**Your assignment**. Drop every picture, then repeat the records exactly.

☆ ☆ ☆ ☆

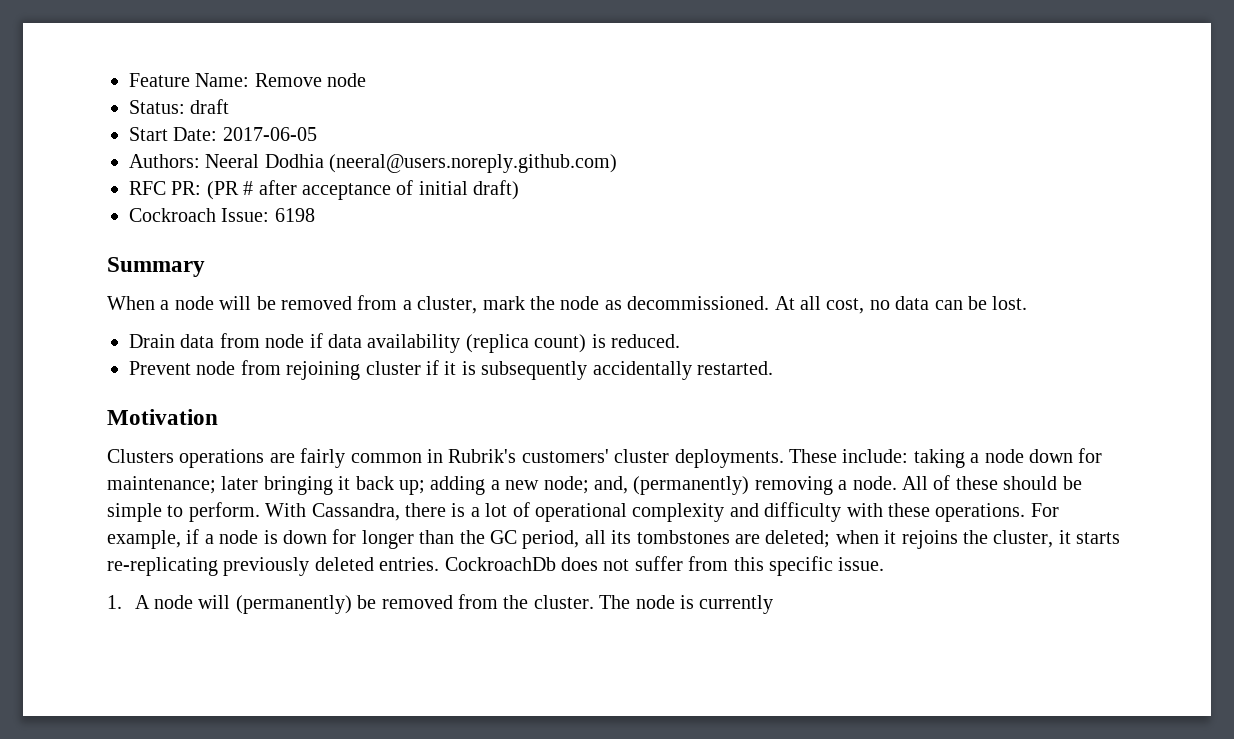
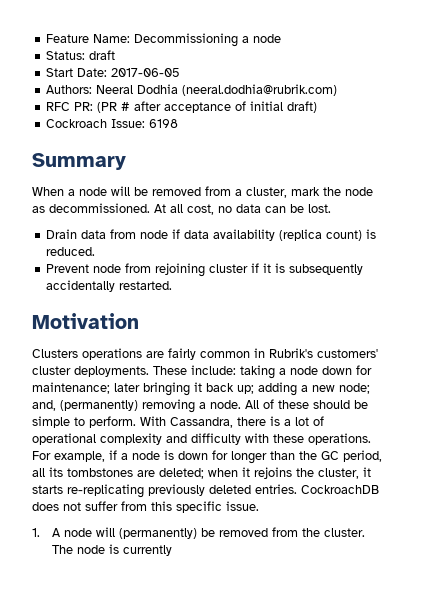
- Feature Name: Remove node
+ Feature Name: Decommissioning a node
- Authors: Neeral Dodhia (neeral@users.noreply.github.com)
+ Authors: Neeral Dodhia (neeral.dodhia@rubrik.com)
- CockroachDb does not suffer from this specific issue.
+ CockroachDB does not suffer from this specific issue.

☆ ☆ ☆ ☆

**Task result**.
- Feature Name: Remove node
+ Feature Name: Decommissioning a node
- Authors: Neeral Dodhia (neeral@users.noreply.github.com)
+ Authors: Neeral Dodhia (neeral.dodhia@rubrik.com)
- CockroachDb does not suffer from this specific issue.
+ CockroachDB does not suffer from this specific issue.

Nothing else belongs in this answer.